S'il fallait en tenter une définition en dehors de l'histoire de l'art ou d'une sémiotique, on pourrait dire que la critique d'art ne relève pas
d'une science ou d'une pratique théorique, qu'elle ne situe donc pas son objet comme objet de connaissance, mais le considère en tant
qu'il relève d'une pratique de l'interprétation.
Il est difficile en ces termes de trouver un critère évident et scientifique qui permette de
juger une œuvre d'art sans tomber dans l'académisme et l'habitude.

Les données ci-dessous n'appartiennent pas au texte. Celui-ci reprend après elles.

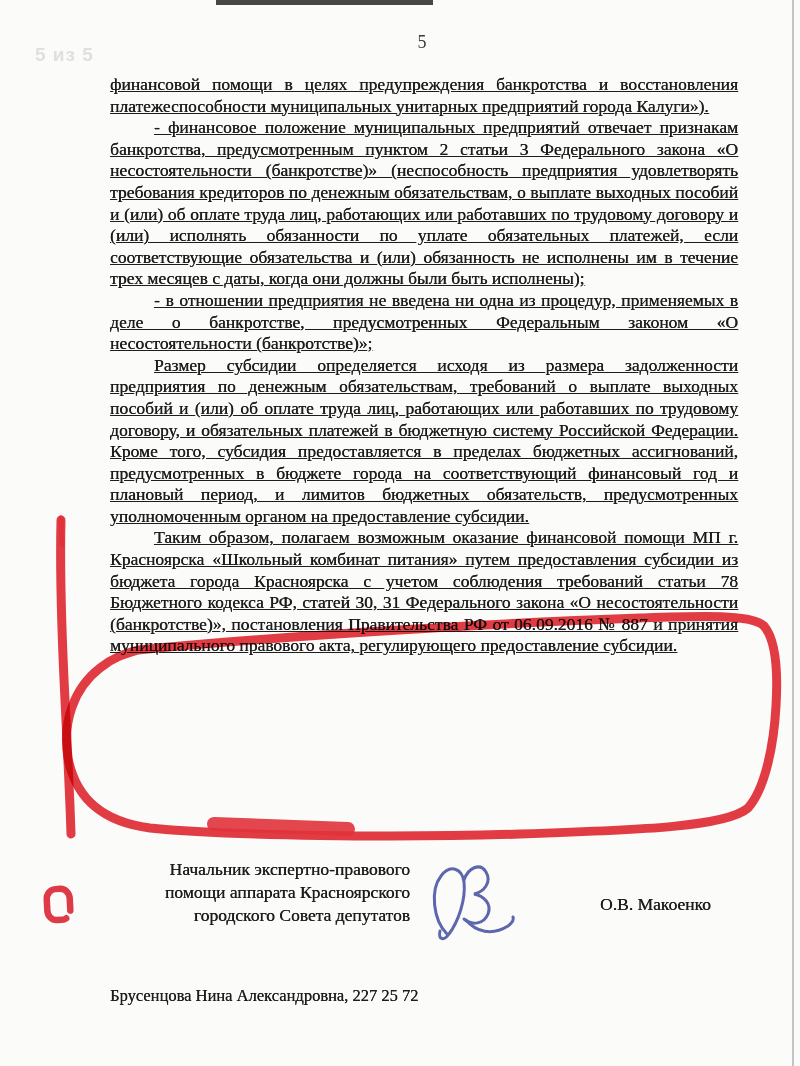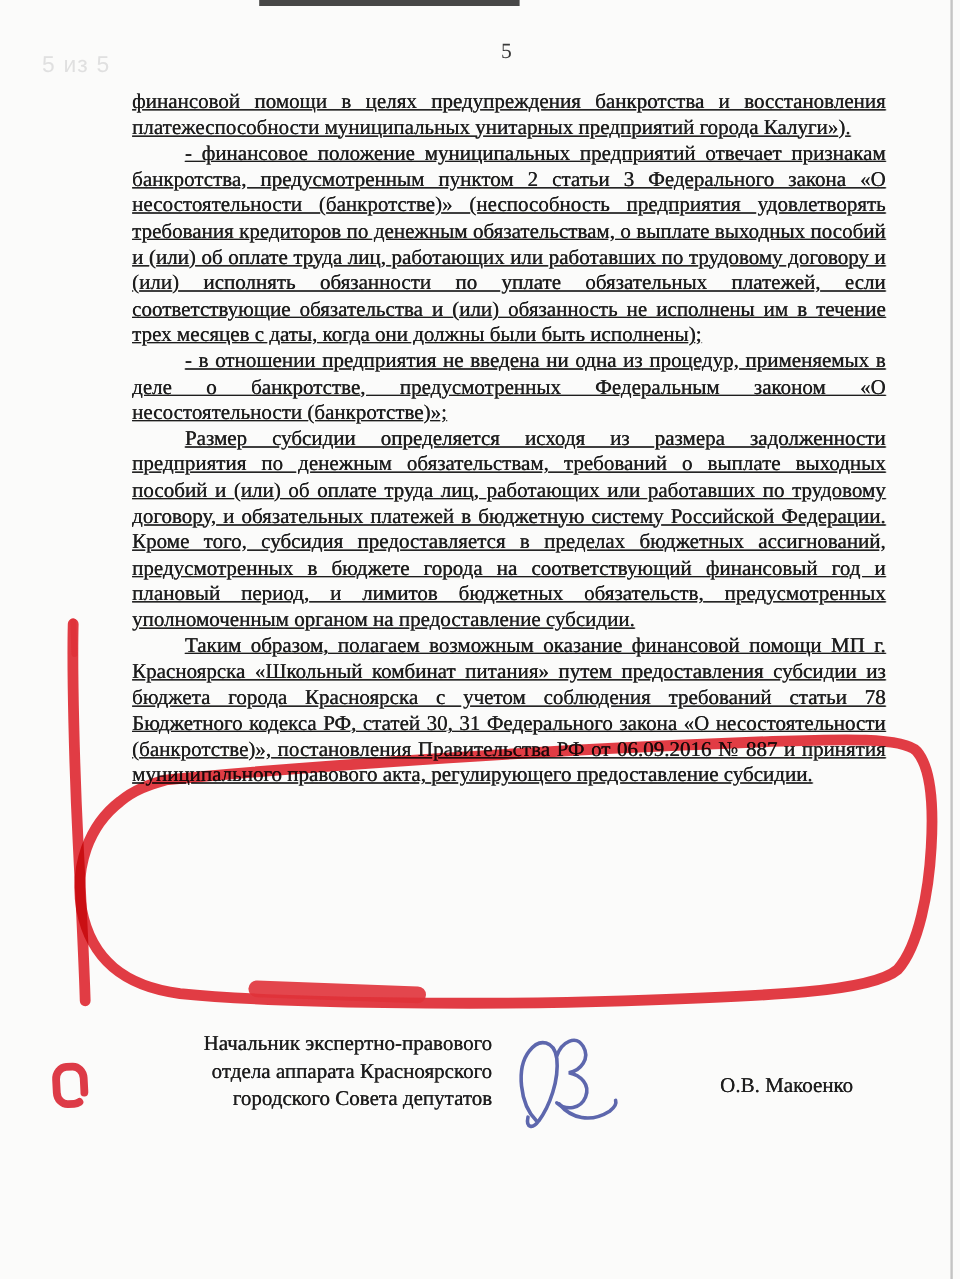"5 из 5" .page-counter { font-weight: normal -> bold }
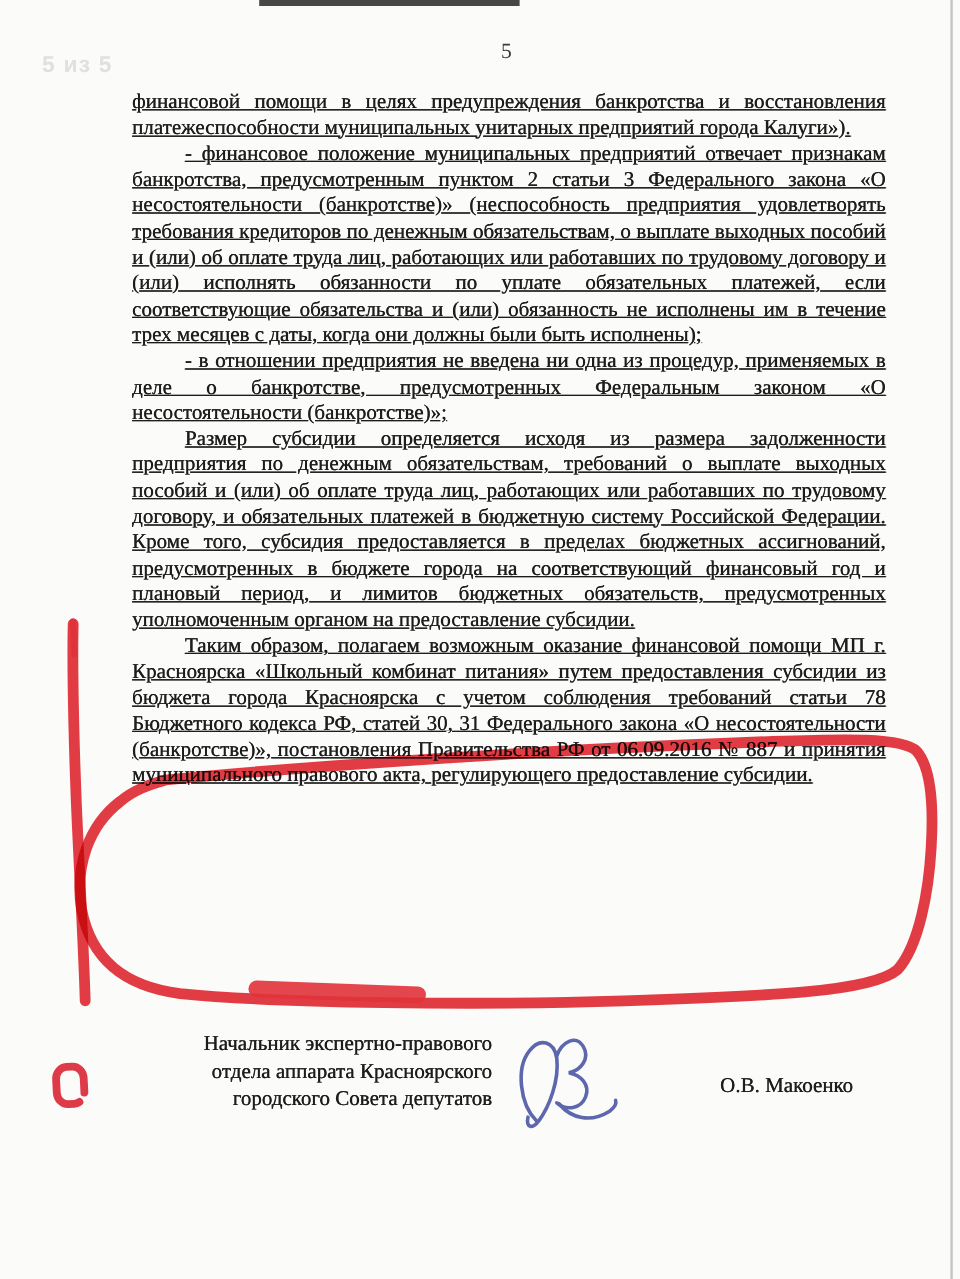"отдела аппарата Красноярского" div { text: отдела -> помощи }
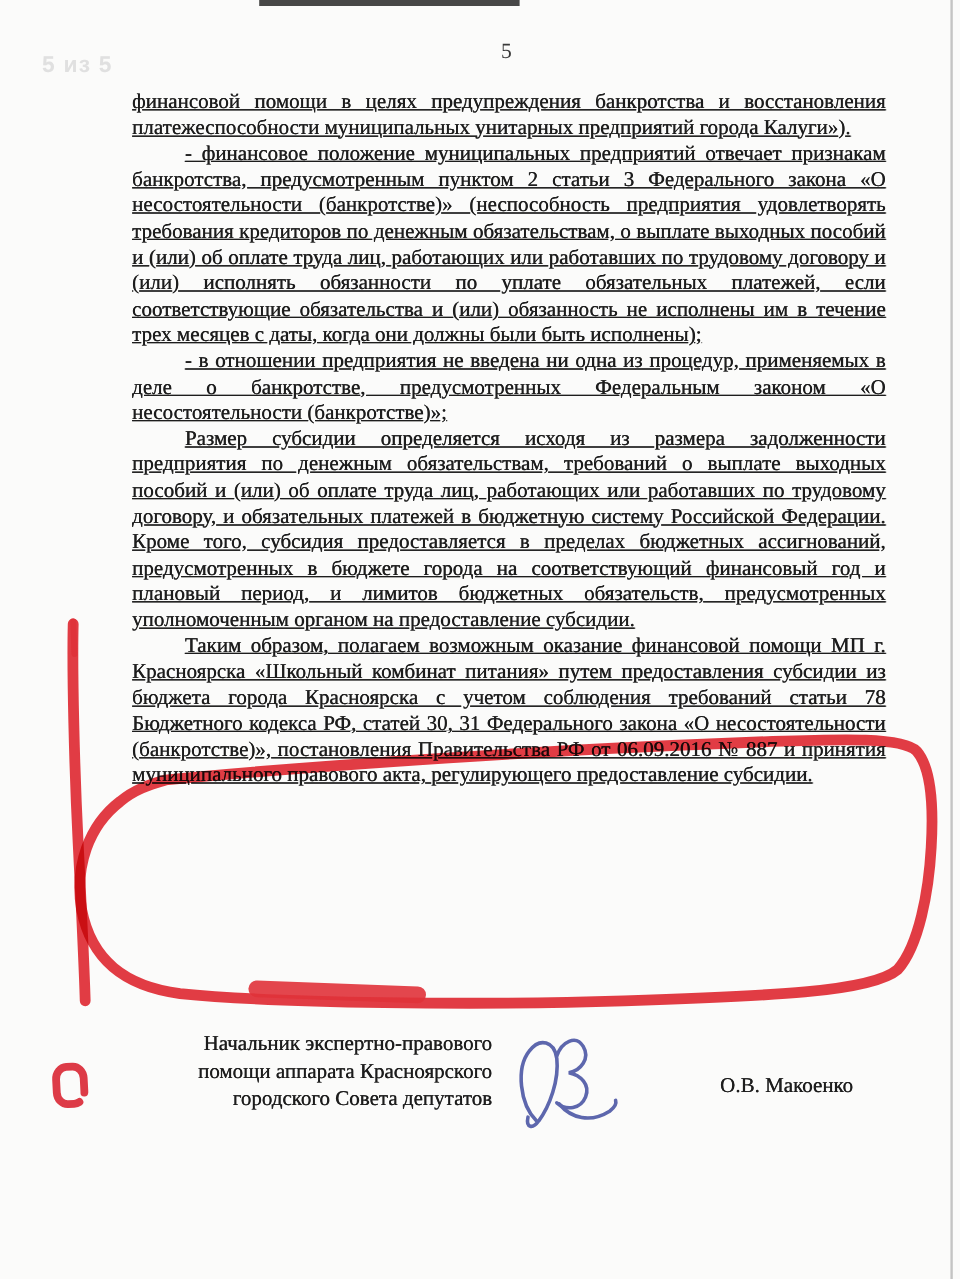"Брусенцова Нина Александровна, 227 25" div { html: none -> <div>Брусенцова Нина Александровна, 227 25 72</div> }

Le critère pour juger d'une œuvre ne serait-il pas finalement
subjectif ?
1) Le critère académique.
Le critère pour juger d'une œuvre d'art est tout simplement le respect des codes et des enseignements qui ont présidé à sa
réalisation, et par le respect de l'enseignement de l'école.
Comme le pense Charles Lebrun, de l'époque classique : « La matière doit
être prise noble, qui n'ait reçu aucune qualité de l'ouvrier.
Pour donner lieu au peintre de montrer son esprit et industrie, il la faut
prendre capable de recevoir la plus excellente forme.
Il faut commencer par la disposition, puis par l'ornement, le décoré, la grâce, la
vivacité, le costume, la vraisemblance et le jugement partout.
Ces dernières parties sont du peintre et ne se peuvent apprendre.
C'est
le rameau d'or de Virgile que nul ne peut trouver ni cueillir s'il n'est conduit par la fatalité.
» au temps de la fondation de l'Académie
française.
Le temps a passé depuis que la fondation de l'Académie française instaurait la dictature de l'académisme, pourtant, la
suspicion où est tenue, aujourd'hui plus que jamais, l'idée de beauté, a sans doute là son origine.
D'autant que l'académisme est une
hydre à cent têtes, tout discours sur le beau est spontanément normatif, et il n'en peut être autrement.
Premièrement, parce qu'il porte
sur une valeur et que toute valeur appelle un faire : il est difficile de porter, et encore plus d'expliciter pour le justifier, un jugement de
goût, sans inviter à refaire ce qui a été fait, ou du moins à poursuivre le même effort.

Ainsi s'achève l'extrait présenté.